The iconic migratory monarch butterfly has had a rough past couple decades. While its numbers can vary year to year, populations east and west of the Rockies have seen an overall long-term decline—to the point where conservation biologists and butterfly lovers are concerned for its survival as a species. Yet despite its dwindling health, the monarch has not been placed under federal protections in the US.

A global leading authority on endangered species conservation disagrees, however. After conducting a two-year assessment, last month the International Union for Conservation of Nature (IUCN) designated the monarch butterfly as endangered on the organization’s Red List of Threatened Species. 

“This is an assessment by an international scientific body that looked at all of the data and said monarchs are endangered,” says Karen Oberhauser, an expert on monarch butterfly biology and conservation and the director of the University of Wisconsin-Madison Arboretum. “That means they’re in danger of their population going so low that it wouldn’t be able to recover.” 

In other words, monarch butterflies could be at risk of extinction. The destruction of precious milkweed habitat as well as climate change are the primary threats to their survival, researchers report, with the IUCN stating that numbers have sunk between 22 to 72 percent over the last decade. The boldly striped insect lays its eggs and feeds on milkweed in breeding grounds in Canada and the US. After journeying up to 3,000 miles, the Western monarch subspecies overwinters on the California coast, while the Eastern one migrates down to Mexico. The “bellwether” for monarch populations, Oberhauser says, is how many butterflies make it to the overwintering grounds each year.
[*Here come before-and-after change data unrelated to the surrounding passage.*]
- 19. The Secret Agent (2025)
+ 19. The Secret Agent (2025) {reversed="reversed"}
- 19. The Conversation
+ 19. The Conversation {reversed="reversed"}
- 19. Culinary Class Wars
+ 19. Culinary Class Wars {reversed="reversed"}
Oberhauser and the IUCN scientists hope that the designation will prompt the public, and even policymakers, to see the urgency of the state of monarchs. However, moving a species onto the IUCN Red List does not initiate federal protective measurements. “This is purely a scientific designation,” says Oberhauser, who helped draft the IUCN assessment. “It doesn’t have any legal requirements.”
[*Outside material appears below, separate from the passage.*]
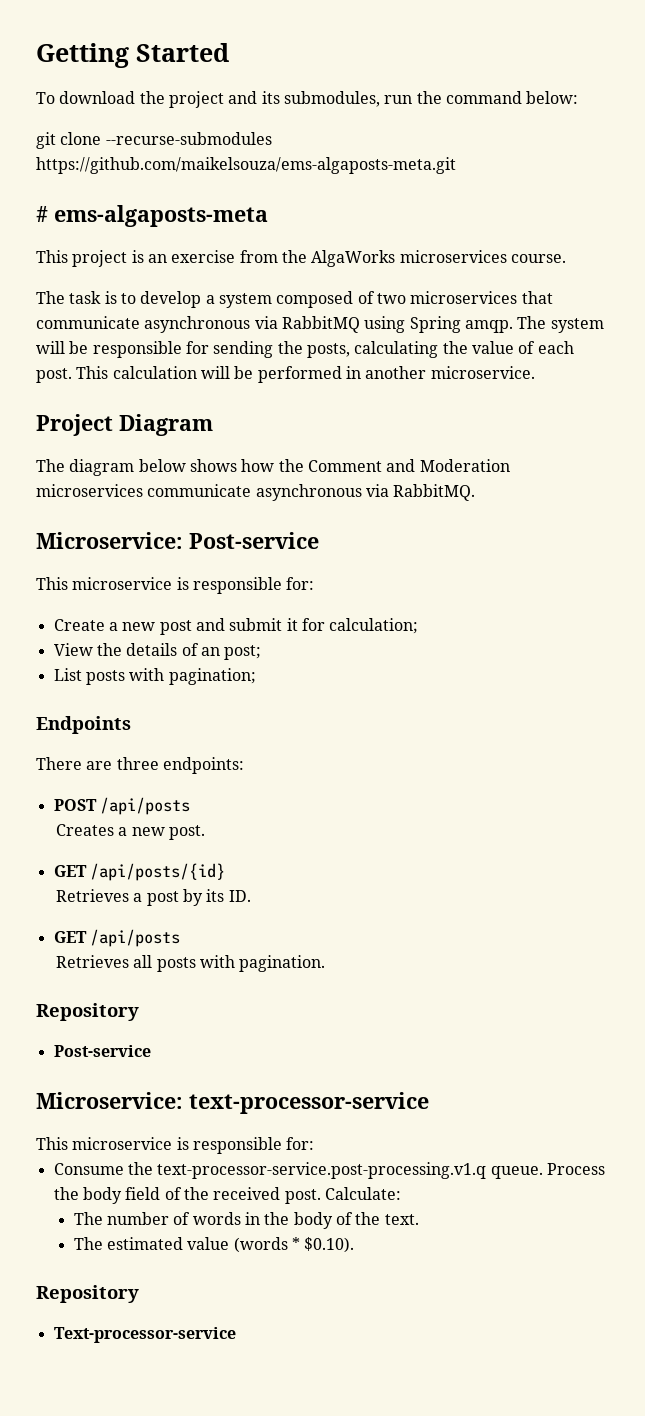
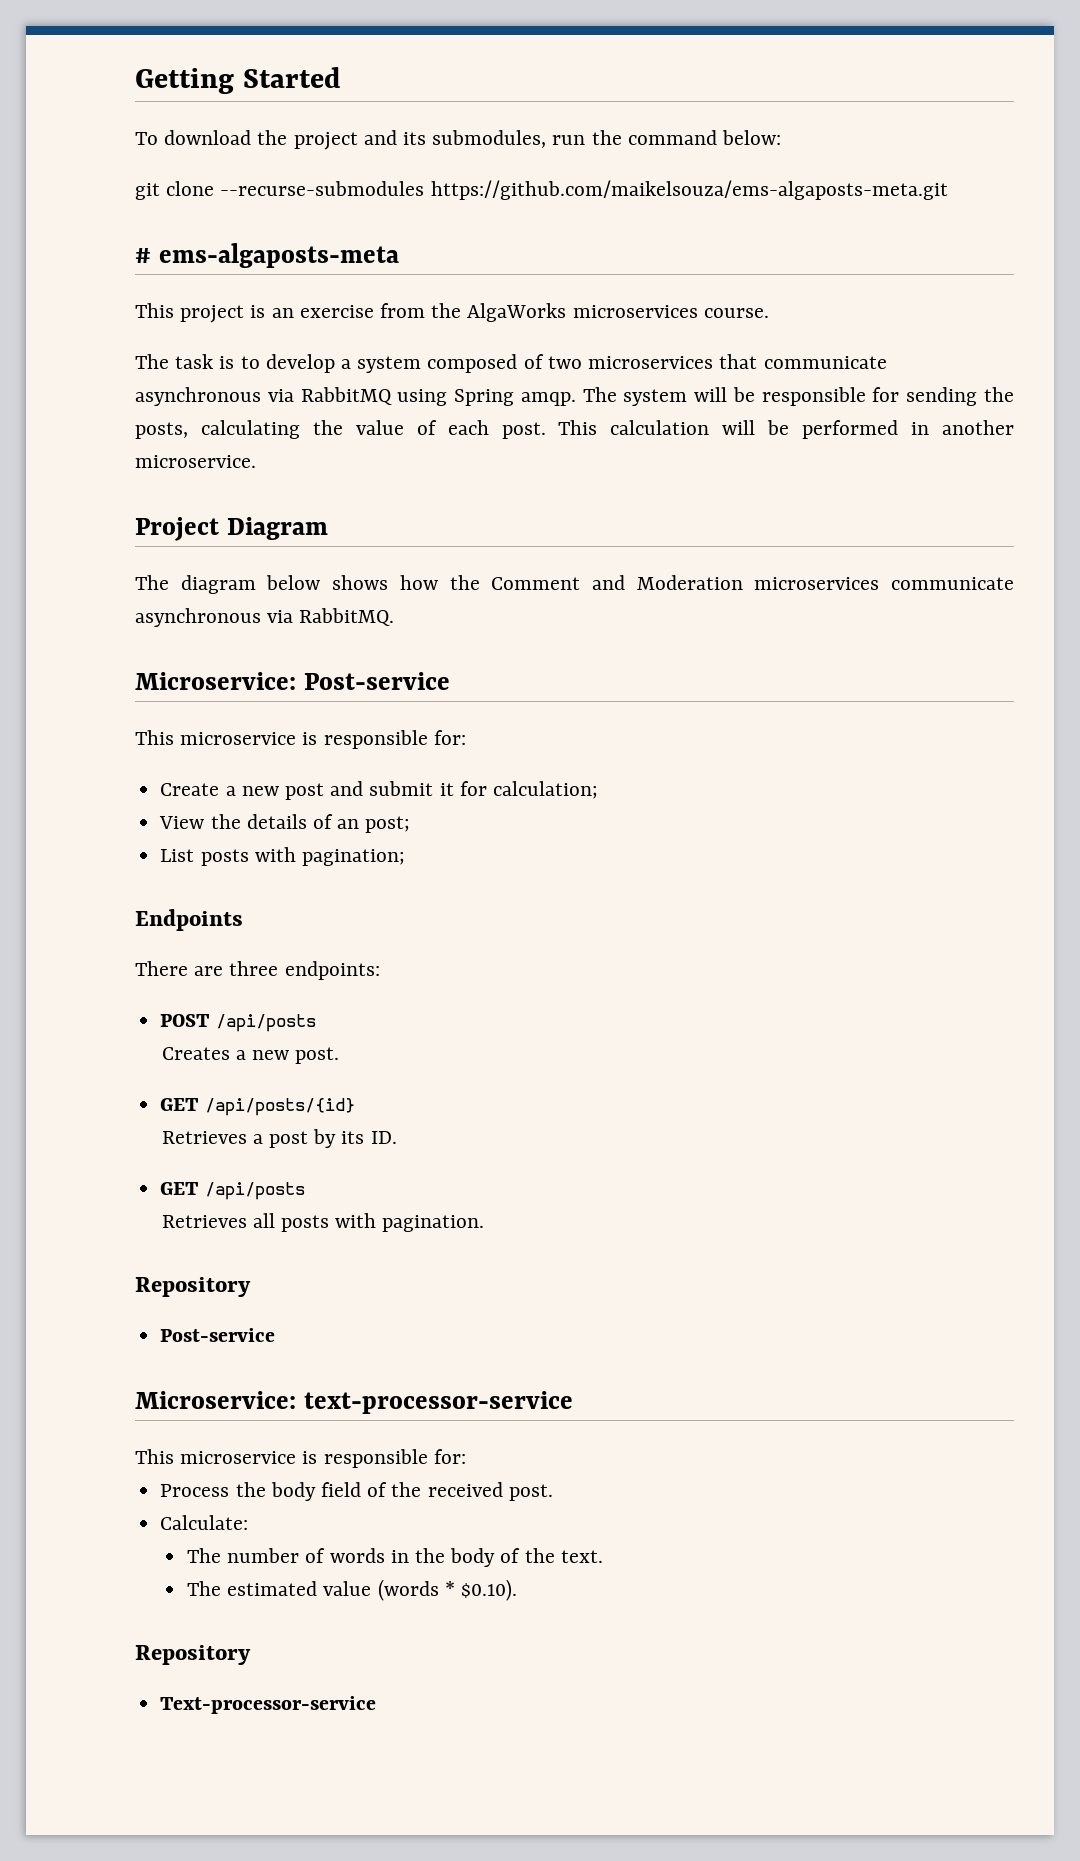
- Consume the text-processor-service.post-processing.v1.q queue. Process the body field of the received post. Calculate:
+ Process the body field of the received post.
+ Calculate:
The unique migratory lifestyle of monarchs presents a tricky conservation conundrum. Canada, Mexico, and the US each have separate wildlife agencies and processes that determine whether a species should be federally protected. While certain areas and states like California have monarch-specific legislation, protection is “piecemeal” and imperfect, says Oberhauser. Mexico does federally protect the butterflies and the bioreserve where they overwinter. In Canada, the Committee on the Status of Endangered Wildlife has deemed the species endangered, but still does not protect it under the Species at Risk Act. Similarly, the US Fish and Wildlife Service (USFWS), which establishes recovery efforts and reviews candidate plants and animals under the Endangered Species Act, has not listed the monarch as endangered. 

While the IUCN Red List is scientifically reviewed, it is separate from threatened and endangered species lists regulated by individual countries. This might cause some confusion among the public, says Delbert André Green II, who studies the genetics and evolution of migrating monarchs at the University of Michigan.  

“It might even cause a bit of a panic in that, now, people might think that it’s a listing of ‘endangered’ under the Endangered Species Act, which is not true,” says Green. “The IUCN recognizes many more species as endangered compared to the Endangered Species Act, so monarchs are not the only one that are in this situation.”

Currently, more than 1,300 species are listed as endangered or threatened in the US, compared to the more than 147,500 species on the IUCN Red List. The USFWS has been made aware of the IUCN’s decision, an agency spokesperson told Popular Science in an email, further stating that “this action does not constitute a US Fish and Wildlife Service Endangered Species Act (ESA) listing decision.”